Cominciamo dal titolo del volume: “Offerta Musicale“, come quella “Musicalisches Opfer” scritta da Bach per l’Imperatore Federico II di Prussia che – un po’ per gioco e un po’ per sfida – gli aveva proposto un tema apparentemente poco accattivante e sviluppabile; il Kantor, da par suo, ne trasse due Ricercari, nove Canoni, una Fuga e una Sonata in trio suddivisa in quattro movimenti, che oggi consideriamo fra i massimi vertici raggiunti nella storia della musica colta occidentale.

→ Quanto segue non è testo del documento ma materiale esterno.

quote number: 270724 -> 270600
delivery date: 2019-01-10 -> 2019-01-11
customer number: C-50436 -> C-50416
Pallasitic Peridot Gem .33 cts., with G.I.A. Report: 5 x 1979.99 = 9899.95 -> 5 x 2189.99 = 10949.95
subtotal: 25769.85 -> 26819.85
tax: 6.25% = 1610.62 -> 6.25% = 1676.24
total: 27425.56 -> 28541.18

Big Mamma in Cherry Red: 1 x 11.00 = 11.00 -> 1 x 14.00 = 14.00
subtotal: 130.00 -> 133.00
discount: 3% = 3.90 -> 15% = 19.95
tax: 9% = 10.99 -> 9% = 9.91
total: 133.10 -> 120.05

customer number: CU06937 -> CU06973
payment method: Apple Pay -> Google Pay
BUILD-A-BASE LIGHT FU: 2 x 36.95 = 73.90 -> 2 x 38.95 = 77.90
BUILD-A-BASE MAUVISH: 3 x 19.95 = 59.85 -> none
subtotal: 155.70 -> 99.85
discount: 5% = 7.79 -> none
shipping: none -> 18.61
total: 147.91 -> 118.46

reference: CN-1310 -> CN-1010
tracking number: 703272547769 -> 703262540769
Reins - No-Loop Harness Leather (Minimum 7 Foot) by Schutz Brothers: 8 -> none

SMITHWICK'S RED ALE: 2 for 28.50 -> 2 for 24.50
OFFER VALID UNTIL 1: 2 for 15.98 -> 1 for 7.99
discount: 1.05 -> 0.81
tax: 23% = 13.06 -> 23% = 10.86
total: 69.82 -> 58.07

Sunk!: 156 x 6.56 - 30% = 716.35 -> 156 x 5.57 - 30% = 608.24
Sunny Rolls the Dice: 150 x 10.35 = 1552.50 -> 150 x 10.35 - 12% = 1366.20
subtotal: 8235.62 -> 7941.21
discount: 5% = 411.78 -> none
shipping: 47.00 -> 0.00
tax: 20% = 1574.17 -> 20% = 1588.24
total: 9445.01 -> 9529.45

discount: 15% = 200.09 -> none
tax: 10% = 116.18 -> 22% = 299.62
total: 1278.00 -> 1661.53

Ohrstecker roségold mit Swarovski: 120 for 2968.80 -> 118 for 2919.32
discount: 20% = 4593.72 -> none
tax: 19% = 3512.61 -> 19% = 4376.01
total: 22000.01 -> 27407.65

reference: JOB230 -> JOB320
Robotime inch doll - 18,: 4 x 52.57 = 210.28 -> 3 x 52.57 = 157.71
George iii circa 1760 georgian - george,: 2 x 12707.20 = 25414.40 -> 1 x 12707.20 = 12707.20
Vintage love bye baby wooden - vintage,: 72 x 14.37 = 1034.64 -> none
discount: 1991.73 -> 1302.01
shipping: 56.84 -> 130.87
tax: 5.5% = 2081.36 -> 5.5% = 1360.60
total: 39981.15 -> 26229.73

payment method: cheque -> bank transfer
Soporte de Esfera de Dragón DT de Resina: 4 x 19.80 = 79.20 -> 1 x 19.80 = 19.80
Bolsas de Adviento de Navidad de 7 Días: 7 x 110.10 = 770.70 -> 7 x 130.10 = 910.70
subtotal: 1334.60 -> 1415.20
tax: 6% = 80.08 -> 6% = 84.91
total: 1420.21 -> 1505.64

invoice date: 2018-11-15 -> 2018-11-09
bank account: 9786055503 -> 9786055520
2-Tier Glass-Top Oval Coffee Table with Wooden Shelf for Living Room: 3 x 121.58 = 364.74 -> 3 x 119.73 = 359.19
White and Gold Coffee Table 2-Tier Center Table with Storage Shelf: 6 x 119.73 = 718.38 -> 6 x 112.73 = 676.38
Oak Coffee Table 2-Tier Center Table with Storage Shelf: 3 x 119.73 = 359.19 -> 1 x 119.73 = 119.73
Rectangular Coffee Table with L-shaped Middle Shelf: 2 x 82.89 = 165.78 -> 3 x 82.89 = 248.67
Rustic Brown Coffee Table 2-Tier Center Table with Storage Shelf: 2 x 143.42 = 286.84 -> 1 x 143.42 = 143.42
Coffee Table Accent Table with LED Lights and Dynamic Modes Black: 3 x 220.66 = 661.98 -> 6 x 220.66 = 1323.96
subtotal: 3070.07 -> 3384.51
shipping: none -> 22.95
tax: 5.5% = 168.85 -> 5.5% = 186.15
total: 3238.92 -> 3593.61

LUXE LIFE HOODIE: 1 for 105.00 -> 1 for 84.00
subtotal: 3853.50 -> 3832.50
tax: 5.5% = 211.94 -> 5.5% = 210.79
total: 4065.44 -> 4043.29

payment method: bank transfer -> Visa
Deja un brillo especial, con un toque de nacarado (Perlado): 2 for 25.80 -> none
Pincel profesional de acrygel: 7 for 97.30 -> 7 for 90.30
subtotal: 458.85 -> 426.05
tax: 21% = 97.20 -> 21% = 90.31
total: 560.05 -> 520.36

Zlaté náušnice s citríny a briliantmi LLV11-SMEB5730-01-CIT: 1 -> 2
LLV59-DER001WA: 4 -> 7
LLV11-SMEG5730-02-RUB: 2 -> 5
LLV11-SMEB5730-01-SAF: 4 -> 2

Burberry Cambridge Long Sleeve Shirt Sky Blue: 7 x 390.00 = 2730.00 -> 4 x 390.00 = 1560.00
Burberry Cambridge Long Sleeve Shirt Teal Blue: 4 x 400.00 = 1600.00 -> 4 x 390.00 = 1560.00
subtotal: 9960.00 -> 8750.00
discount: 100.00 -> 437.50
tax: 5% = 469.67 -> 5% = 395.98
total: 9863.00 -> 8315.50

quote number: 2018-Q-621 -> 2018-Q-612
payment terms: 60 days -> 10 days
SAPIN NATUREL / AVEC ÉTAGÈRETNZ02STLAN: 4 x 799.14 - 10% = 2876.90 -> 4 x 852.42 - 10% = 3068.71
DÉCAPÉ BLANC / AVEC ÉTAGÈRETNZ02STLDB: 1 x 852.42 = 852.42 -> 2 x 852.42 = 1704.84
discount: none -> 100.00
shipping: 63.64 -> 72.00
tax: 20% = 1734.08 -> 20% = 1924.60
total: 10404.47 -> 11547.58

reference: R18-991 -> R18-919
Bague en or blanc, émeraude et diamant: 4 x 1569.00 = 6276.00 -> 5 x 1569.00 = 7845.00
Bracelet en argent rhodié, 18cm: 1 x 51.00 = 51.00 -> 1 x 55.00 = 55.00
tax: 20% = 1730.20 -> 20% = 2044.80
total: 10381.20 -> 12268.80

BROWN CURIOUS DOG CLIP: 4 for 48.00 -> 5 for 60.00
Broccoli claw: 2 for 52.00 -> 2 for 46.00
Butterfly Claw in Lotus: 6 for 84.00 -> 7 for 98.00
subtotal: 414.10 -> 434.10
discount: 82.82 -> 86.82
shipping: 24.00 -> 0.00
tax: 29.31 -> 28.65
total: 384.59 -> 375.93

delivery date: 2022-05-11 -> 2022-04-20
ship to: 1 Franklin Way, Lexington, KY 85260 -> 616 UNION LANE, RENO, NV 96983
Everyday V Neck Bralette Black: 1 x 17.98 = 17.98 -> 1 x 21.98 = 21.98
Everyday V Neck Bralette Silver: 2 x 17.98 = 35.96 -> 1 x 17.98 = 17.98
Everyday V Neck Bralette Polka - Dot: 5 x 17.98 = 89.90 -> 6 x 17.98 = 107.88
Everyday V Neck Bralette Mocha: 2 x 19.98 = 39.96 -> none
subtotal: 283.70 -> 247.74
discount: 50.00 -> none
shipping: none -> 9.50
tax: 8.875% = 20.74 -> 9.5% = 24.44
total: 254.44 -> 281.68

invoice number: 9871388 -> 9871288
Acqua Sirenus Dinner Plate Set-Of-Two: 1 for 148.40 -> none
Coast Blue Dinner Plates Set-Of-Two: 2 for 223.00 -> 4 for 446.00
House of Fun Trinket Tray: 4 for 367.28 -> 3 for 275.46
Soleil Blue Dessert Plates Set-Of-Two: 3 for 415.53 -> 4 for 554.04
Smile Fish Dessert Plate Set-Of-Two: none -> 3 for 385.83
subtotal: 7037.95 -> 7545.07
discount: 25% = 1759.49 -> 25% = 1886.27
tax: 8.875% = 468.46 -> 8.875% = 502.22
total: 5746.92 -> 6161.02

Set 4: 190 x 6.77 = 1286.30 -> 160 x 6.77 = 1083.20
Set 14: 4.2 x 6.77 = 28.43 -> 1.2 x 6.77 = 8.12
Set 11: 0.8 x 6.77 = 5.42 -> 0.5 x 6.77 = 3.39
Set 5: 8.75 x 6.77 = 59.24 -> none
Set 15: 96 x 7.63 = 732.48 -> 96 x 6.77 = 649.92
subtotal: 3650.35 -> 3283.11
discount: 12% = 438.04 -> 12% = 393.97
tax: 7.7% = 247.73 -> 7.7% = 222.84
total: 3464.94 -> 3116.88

Dunque Beacco decide di non partire dalla storia dei musicisti, degli strumenti, delle tecniche di composizione, degli stili e dell’evoluzione delle prassi interpretative; parte invece proprio dalla musica, o meglio dalle musiche, dalle opere musicali, e le mette in fila cronologicamente per capire e spiegare come una nasca dall’altra, come tutto si leghi, esattamente al pari di ciò che accade nella vita di una persona, di una famiglia (ricordate “Il signor Mani” di Abraham Yehoshua?), di un popolo. Vuole raccontare la musica, non quello che le sta intorno e sul quale è stato già scritto di tutto e di più, vuole indagare l’intrinseca complessità di questa immensa unica opera umana che è la creazione musicale. “Vaste programme, messieurs …” avrebbe detto De Gaulle, e infatti – scherzi a parte – ci son voluti quattro anni di lavoro, 144 capitoli, 953 pagine e un apparato di indici e di rinvii ad ascolti e letture che fanno di questo libro un monumento.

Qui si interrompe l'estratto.